— AIM OF THE TASK —
Below, find the line containing "background:#f6f5f3; position:relative; top:0;" and the line containing "font-size:11px; color:#1e1e1e; margin-right:8px;"; reproduce exactly those two and every line between them, omitting pictures.

═══ INFORMATION SHOWN

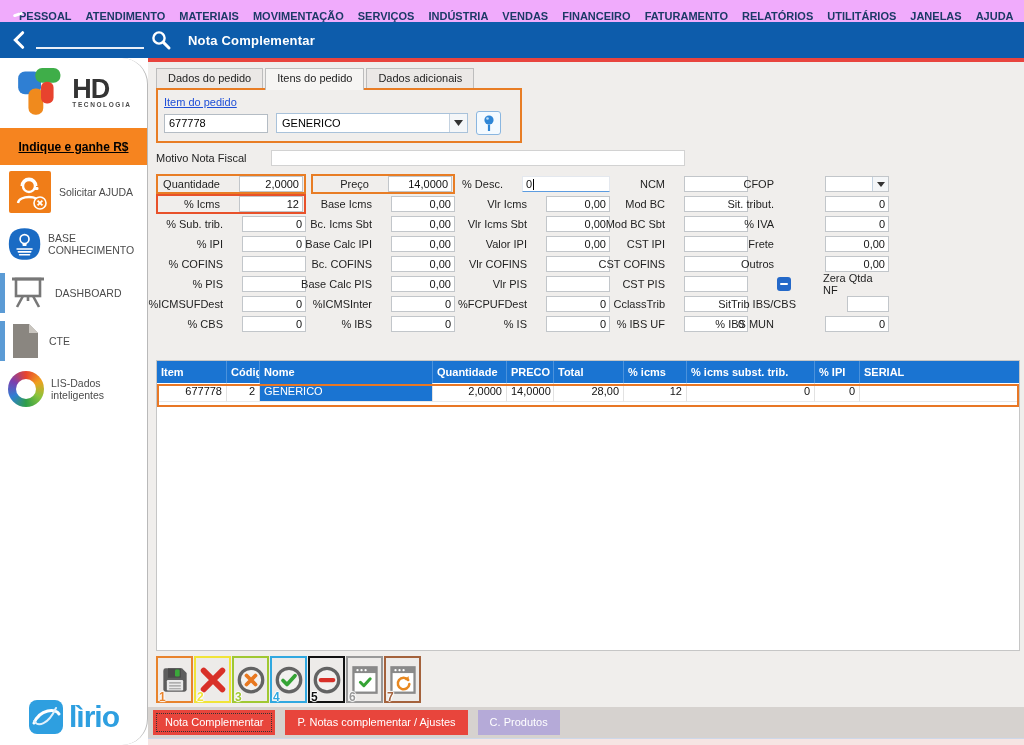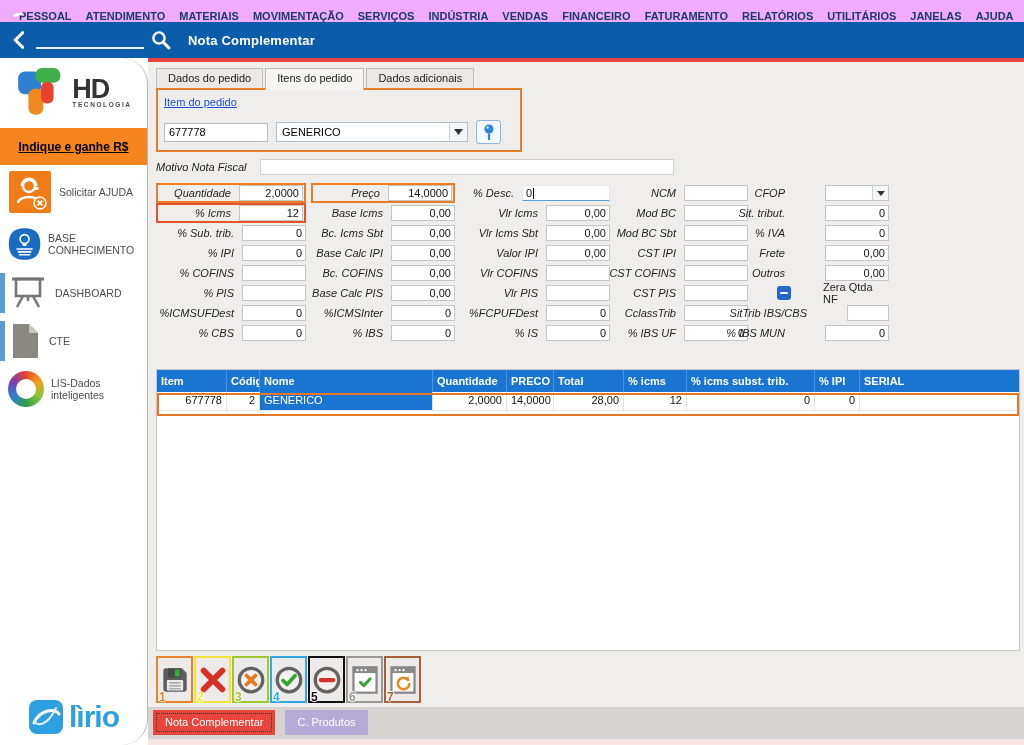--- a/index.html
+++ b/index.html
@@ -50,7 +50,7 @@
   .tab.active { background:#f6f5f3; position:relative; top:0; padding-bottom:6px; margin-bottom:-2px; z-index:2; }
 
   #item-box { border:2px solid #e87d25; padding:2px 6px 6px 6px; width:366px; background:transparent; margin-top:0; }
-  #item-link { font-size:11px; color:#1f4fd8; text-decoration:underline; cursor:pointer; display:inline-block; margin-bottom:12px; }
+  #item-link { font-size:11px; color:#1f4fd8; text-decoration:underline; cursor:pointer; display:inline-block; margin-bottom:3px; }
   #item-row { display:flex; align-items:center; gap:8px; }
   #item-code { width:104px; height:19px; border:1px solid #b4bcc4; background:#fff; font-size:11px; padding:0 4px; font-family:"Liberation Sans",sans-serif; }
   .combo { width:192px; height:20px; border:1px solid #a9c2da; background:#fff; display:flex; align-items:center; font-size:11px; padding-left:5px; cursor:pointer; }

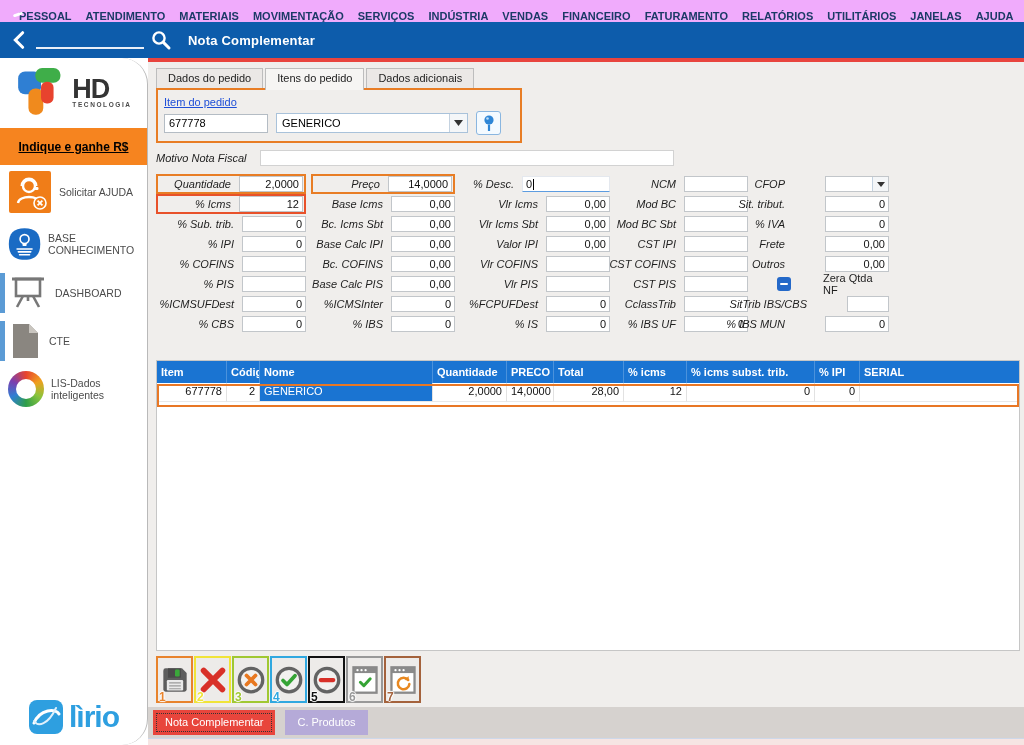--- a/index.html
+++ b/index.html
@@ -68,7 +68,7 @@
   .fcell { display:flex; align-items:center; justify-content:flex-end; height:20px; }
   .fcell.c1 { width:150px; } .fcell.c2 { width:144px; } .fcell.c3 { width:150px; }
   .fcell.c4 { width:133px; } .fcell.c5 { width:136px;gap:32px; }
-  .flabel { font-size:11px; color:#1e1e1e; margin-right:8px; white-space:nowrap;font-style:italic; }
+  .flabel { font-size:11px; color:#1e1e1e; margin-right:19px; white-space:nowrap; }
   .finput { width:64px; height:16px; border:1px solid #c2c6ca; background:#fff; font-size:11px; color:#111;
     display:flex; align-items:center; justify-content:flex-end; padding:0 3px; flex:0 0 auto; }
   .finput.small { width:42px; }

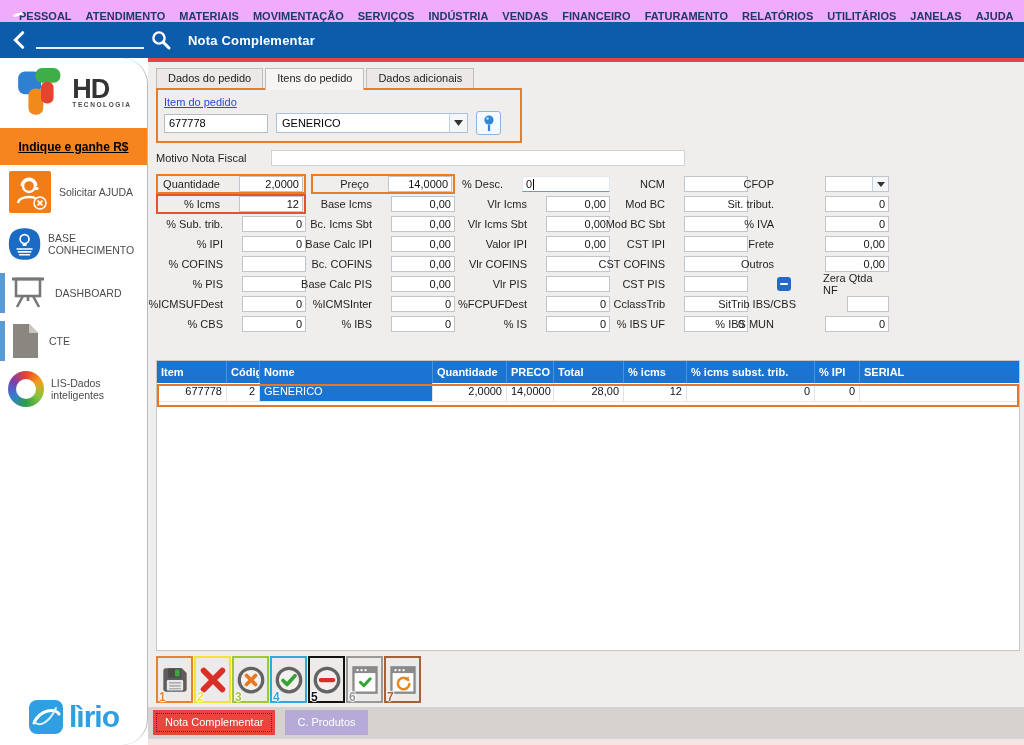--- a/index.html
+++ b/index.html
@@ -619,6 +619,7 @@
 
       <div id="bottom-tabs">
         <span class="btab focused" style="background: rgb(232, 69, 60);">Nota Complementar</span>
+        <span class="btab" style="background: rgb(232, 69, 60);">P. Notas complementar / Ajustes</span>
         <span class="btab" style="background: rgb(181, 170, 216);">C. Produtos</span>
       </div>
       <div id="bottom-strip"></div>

══════

— ANSWER TO THE PROBLEM —
   .tab.active { background:#f6f5f3; position:relative; top:0; padding-bottom:6px; margin-bottom:-2px; z-index:2; }
 
   #item-box { border:2px solid #e87d25; padding:2px 6px 6px 6px; width:366px; background:transparent; margin-top:0; }
-  #item-link { font-size:11px; color:#1f4fd8; text-decoration:underline; cursor:pointer; display:inline-block; margin-bottom:12px; }
+  #item-link { font-size:11px; color:#1f4fd8; text-decoration:underline; cursor:pointer; display:inline-block; margin-bottom:3px; }
   #item-row { display:flex; align-items:center; gap:8px; }
   #item-code { width:104px; height:19px; border:1px solid #b4bcc4; background:#fff; font-size:11px; padding:0 4px; font-family:"Liberation Sans",sans-serif; }
   .combo { width:192px; height:20px; border:1px solid #a9c2da; background:#fff; display:flex; align-items:center; font-size:11px; padding-left:5px; cursor:pointer; }

--- a/index.html
+++ b/index.html
@@ -68,7 +68,7 @@
   .fcell { display:flex; align-items:center; justify-content:flex-end; height:20px; }
   .fcell.c1 { width:150px; } .fcell.c2 { width:144px; } .fcell.c3 { width:150px; }
   .fcell.c4 { width:133px; } .fcell.c5 { width:136px;gap:32px; }
-  .flabel { font-size:11px; color:#1e1e1e; margin-right:8px; white-space:nowrap;font-style:italic; }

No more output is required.